There are a number of ways to connect to the company network from outside. Two of the most common methods are Remote Desktop Protocol (RDP) and Virtual Private Networking (VPN). Many people tend to think they’re the same because they accomplish the same goal. However, there are major differences between the two and which you choose depends upon a number of factors.

A Tale of Two Protocols

RDP was developed by Microsoft and has been included with every version of Windows starting with Windows 2000. It allows a user to access and control a specific remote computer. The user can view the remote desktop, control the keyboard and mouse, run applications and access data located on that computer’s hard drives. The user may be able to access open network resources connected to that computer but not necessarily all of that computer’s network connections.

With RDP, only screens are transmitted from the remote computer — files and applications are accessed locally on the network by the remote machine. As long as you have sufficient bandwidth, RDP is a low-cost, easy-to-use method for accessing a remote desktop.

VPN is very different. A VPN enables access to an organization’s private network by establishing a secure connection over a public network such as the Internet. Those network resources may or may not include the hard drive of a particular machine. Files and applications are transferred over the VPN connection for processing on the local machine running the VPN client.

There are two types of VPNs: remote access VPNs and site-to-site VPNs. Remote access VPNs enable one user to access the network from any location with Internet access. Site-to-site VPNs enable multiple users in a fixed remote location, such as a branch office, to connect to the network.

Into the Tunnel

VPNs establish encrypted “tunnels” for communication over the public Internet, providing end-users with highly secure access to network resources as if they were physically connected to the corporate LAN. Traditionally, companies used VPNs based upon the IP Security (IPSec) suite of protocols. However, IPSec VPNs require that client software be installed on the end-user’s machine — software that is notoriously difficult for the IT department to manage and the end-user to operate. In addition, IPSec VPNs often require a special firewall configuration to allow public IP addresses to come through.

SSL-VPN technology makes secure remote access easier for both end-users and network administrators. It combines Secure Sockets Layer — the encryption and authentication technology built into every Web browser — with access control, policy enforcement and other tools to create secure connections via the public Internet. SSL-VPNs come with fewer headaches than IPSec VPNs, making it easier for organizations to provide remote access without increasing security risks or IT support woes.

With SSL-VPNs, the remote user’s interface is a standard Web browser. There’s no learning curve because almost all users are familiar with browsers, and the IT department doesn’t have to install and maintain any client software. What’s more, the end-user can access the network from any Internet-connected device.

Complementary Solutions

RDP and VPN have different sets of advantages and disadvantages. The latest RDP solutions encrypt data and can be fairly secure if strong passwords are used. However, RDP can be subject to a so-called “man-in-the-middle” attack in which a hacker tricks the remote machine into providing the user’s credentials. An RDP connection can also be quite slow, making it nearly impossible to use in situations with low-bandwidth or lots of network traffic, and difficult to troubleshoot when things go wrong. On the other hand, RDP would be a faster solution for applications that require large files to be transferred.

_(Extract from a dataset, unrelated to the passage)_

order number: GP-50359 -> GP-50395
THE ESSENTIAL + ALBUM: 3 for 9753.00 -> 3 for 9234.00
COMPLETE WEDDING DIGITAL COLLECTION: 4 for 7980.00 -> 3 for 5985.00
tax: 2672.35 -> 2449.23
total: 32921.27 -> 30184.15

VPNs are easier to troubleshoot and enable access to multiple resources on the network. Because they validate the server through certificates, they are not subject to man-in-the-middle attacks. Every file the user accesses needs to be transferred over the VPN connection to the local machine, and the need to encrypt and decrypt data makes a VPN slower than the LAN. On the other hand, only network resources rely on the VPN connection; all the work is done by the local machine.

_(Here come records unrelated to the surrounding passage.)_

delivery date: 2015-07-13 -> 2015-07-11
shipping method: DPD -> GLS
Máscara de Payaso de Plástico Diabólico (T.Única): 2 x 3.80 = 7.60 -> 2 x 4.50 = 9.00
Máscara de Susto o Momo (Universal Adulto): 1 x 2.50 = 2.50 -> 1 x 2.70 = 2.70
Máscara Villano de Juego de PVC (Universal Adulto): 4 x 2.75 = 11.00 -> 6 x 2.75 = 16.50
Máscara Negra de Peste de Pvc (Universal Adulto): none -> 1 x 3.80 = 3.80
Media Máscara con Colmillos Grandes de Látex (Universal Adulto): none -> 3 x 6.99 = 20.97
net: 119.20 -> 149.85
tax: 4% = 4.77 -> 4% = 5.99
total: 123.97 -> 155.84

Security concerns notwithstanding, RDP is a great tool for giving end-users remote access. As a result, organizations often combine the two technologies to provide greater security and more flexibility. This solution is also preferable if multiple users need remote access.

As mobility continues to increase, organizations need to find ways to give employees remote access to resources within the network. Armed with an understanding of the differences between RDP and VPN, organizations can choose the right remote access technologies to meet business needs and security requirements.